--- Data provided ---
+++

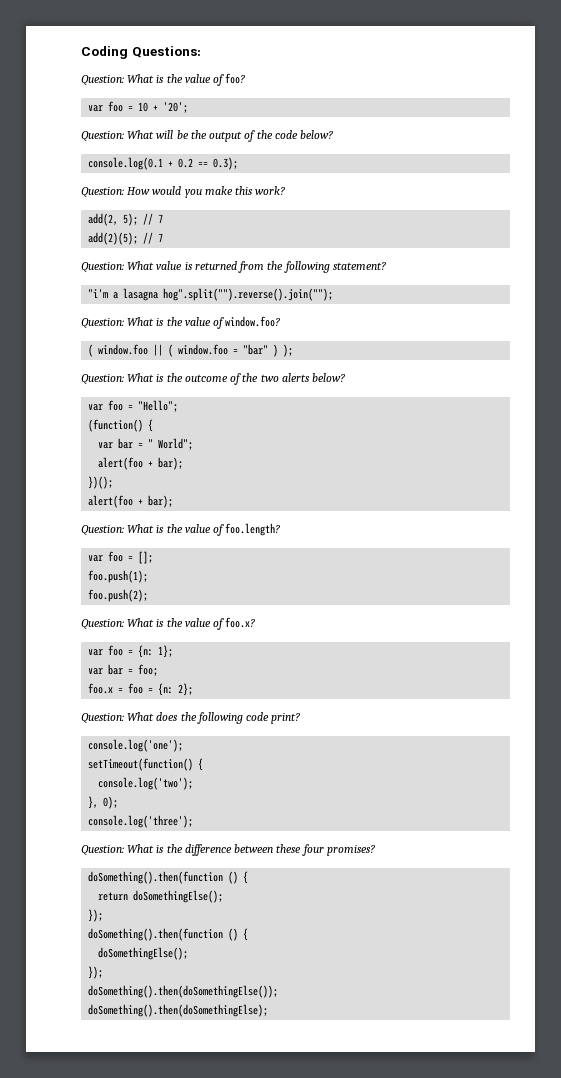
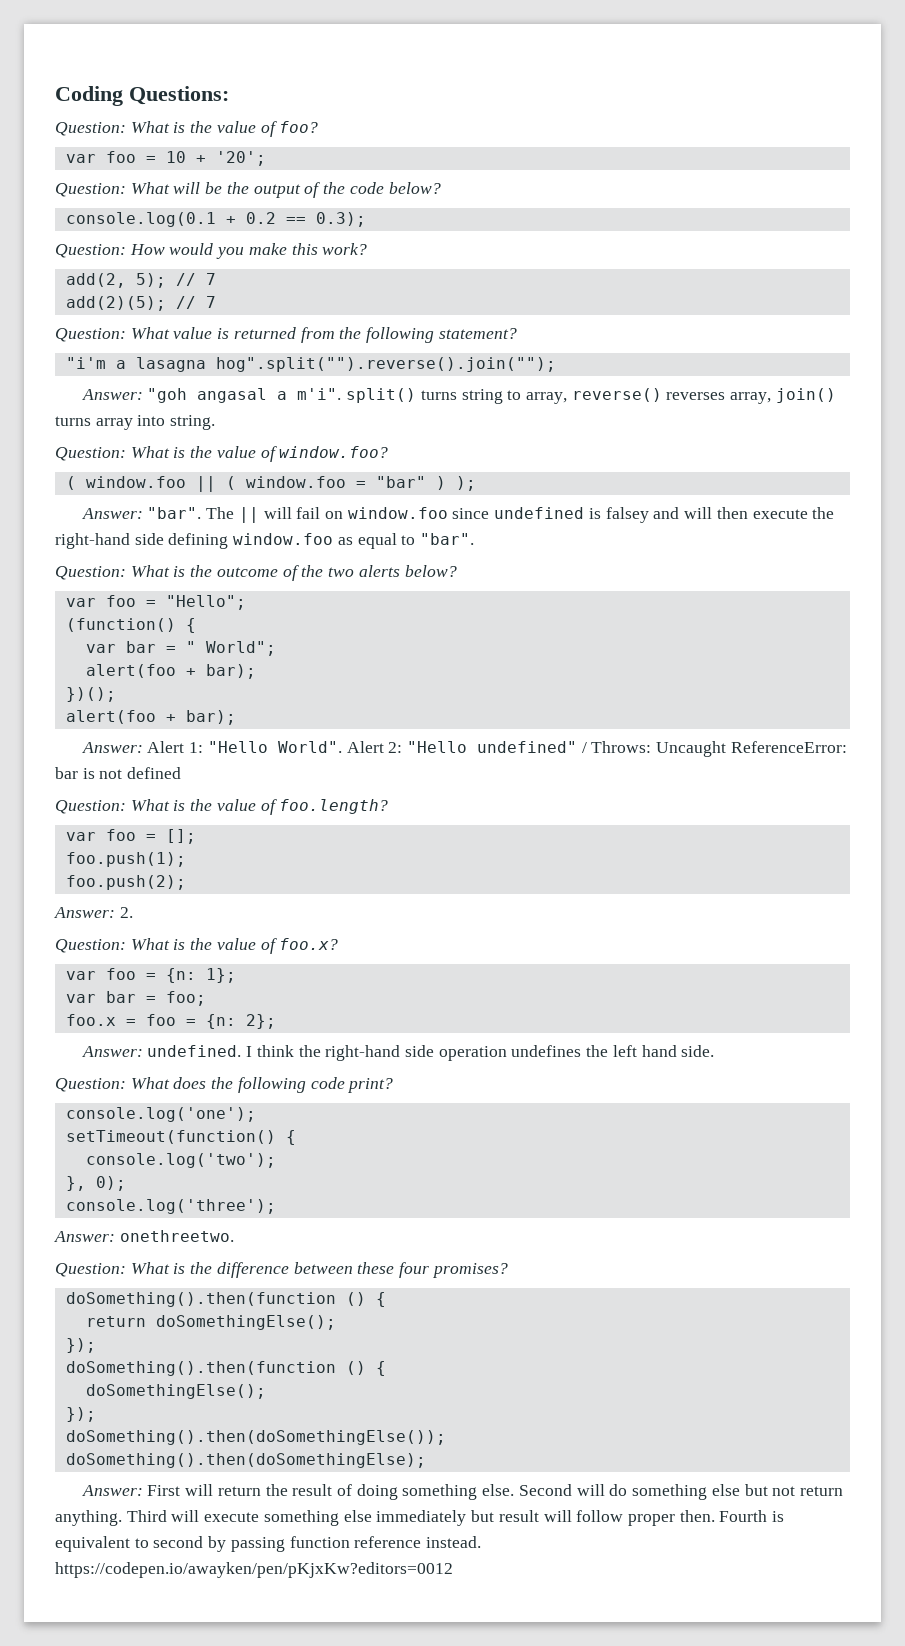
(334, 294) none -> [81,388,836,404] [55,415,216,430] // Answer: "goh angasal a m'i". split() turns string to array, reverse() reverses array, join() turns array into string.
(294, 350) none -> [81,507,835,523] [55,533,475,549] // Answer: "bar". The || will fail on window.foo since undefined is falsey and will then execute the right-hand side defining window.foo as equal to "bar".
(174, 501) none -> [81,741,847,757] [55,767,182,779] // Answer: Alert 1: "Hello World". Alert 2: "Hello undefined" / Throws: Uncaught ReferenceError: bar is not defined
(149, 595) none -> [54,907,133,918] // Answer: 2.
(194, 689) none -> [81,1045,715,1061] // Answer: undefined. I think the right-hand side operation undefines the left hand side.
(194, 821) none -> [54,1230,234,1242] // Answer: onethreetwo.
(269, 1010) none -> [81,1484,843,1500] [55,1510,785,1526] [55,1536,482,1552] [55,1562,453,1578] // Answer: First will return the result of doing something else. Second will do something else but not return anything. Third will execute something else immediately but result will follow proper then. Fourth is equivalent to second by passing function reference instead. https://codepen.io/awayken/pen/pKjxKw?editors=0012

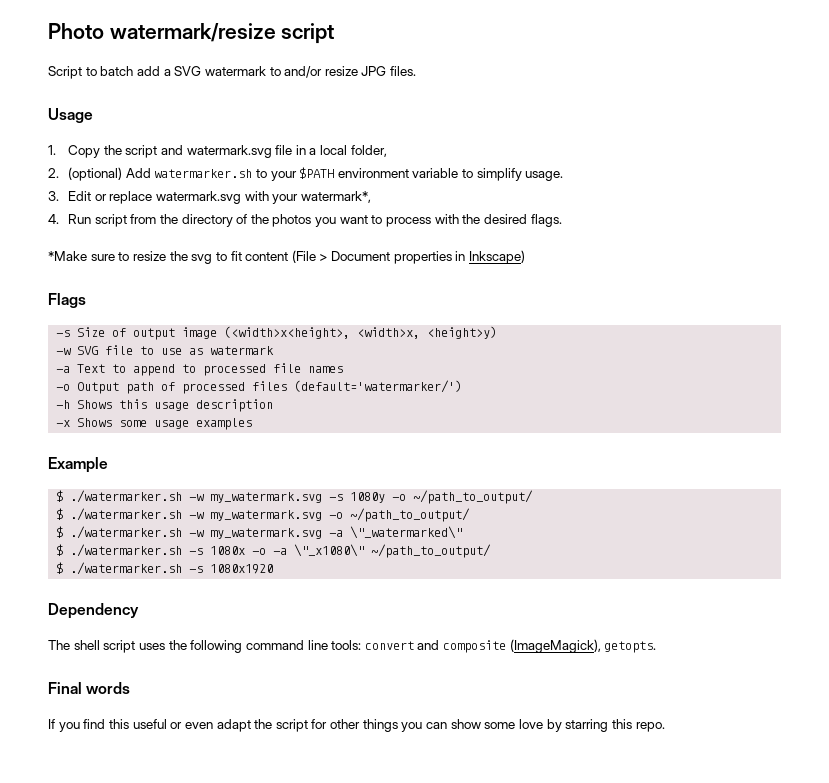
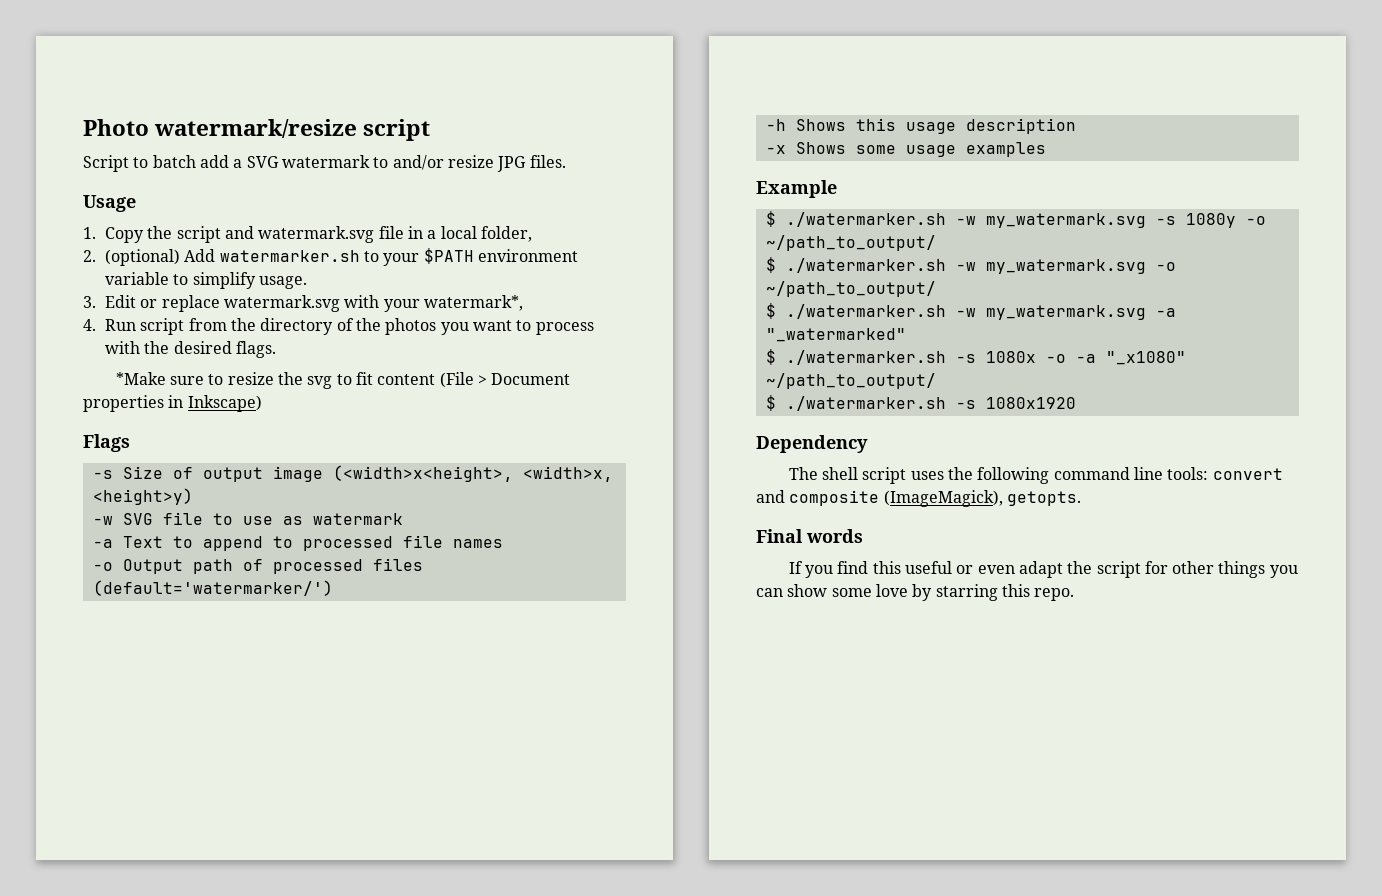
[350,526,463,539] \"_watermarked\" -> [765,328,906,342] "_watermarked"
[294,544,365,557] \"_x1080\" -> [1105,351,1186,365] "_x1080"

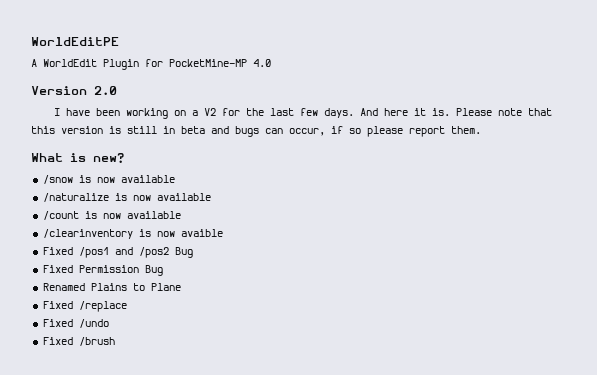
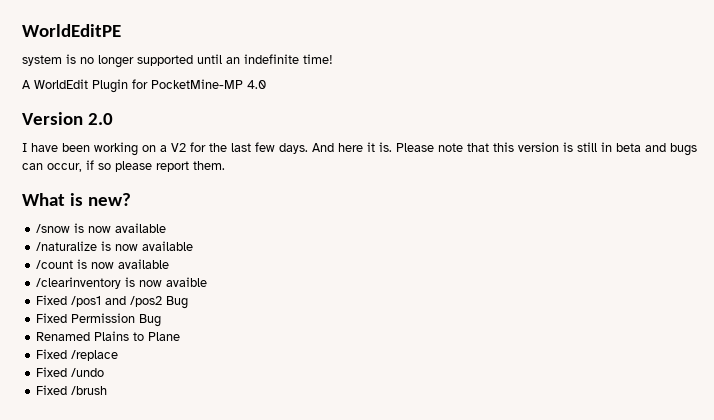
(119, 41) none -> [22,54,333,68] // system is no longer supported until an indefinite time!

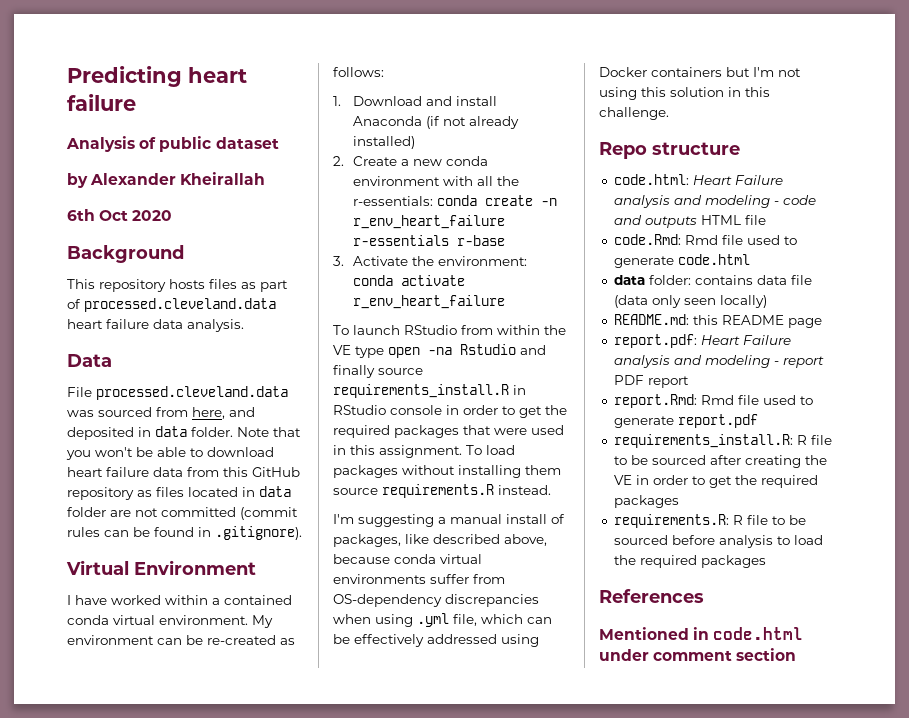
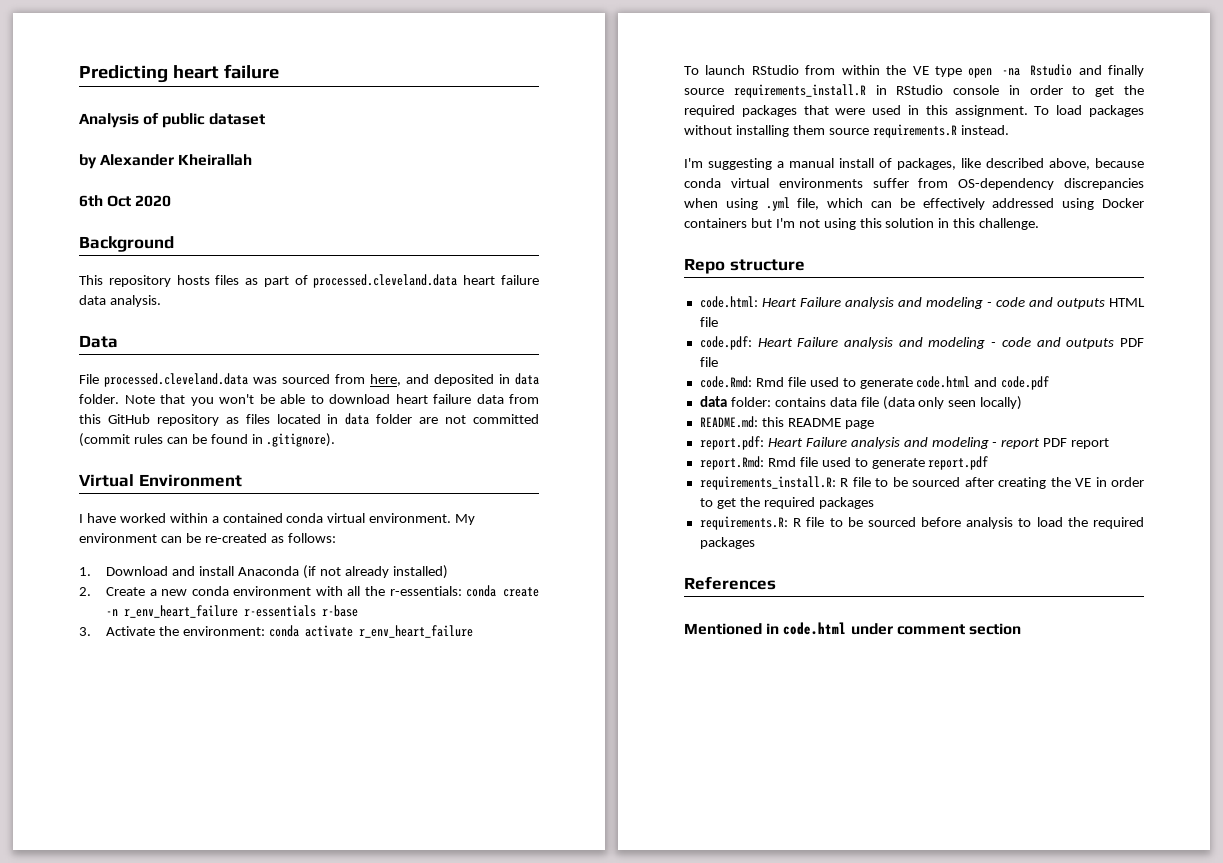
(766, 220) none -> [699,336,1144,350] [699,357,718,367] // code.pdf: Heart Failure analysis and modeling - code and outputs PDF file
(750, 259) none -> [974,376,1050,390] and code.pdf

+++

Out of the entries, report each line that contains the word "then".

(294, 350) none -> [81,507,835,523] [55,533,475,549] // Answer: "bar". The || will fail on window.foo since undefined is falsey and will then execute the right-hand side defining window.foo as equal to "bar".
(269, 1010) none -> [81,1484,843,1500] [55,1510,785,1526] [55,1536,482,1552] [55,1562,453,1578] // Answer: First will return the result of doing something else. Second will do something else but not return anything. Third will execute something else immediately but result will follow proper then. Fourth is equivalent to second by passing function reference instead. https://codepen.io/awayken/pen/pKjxKw?editors=0012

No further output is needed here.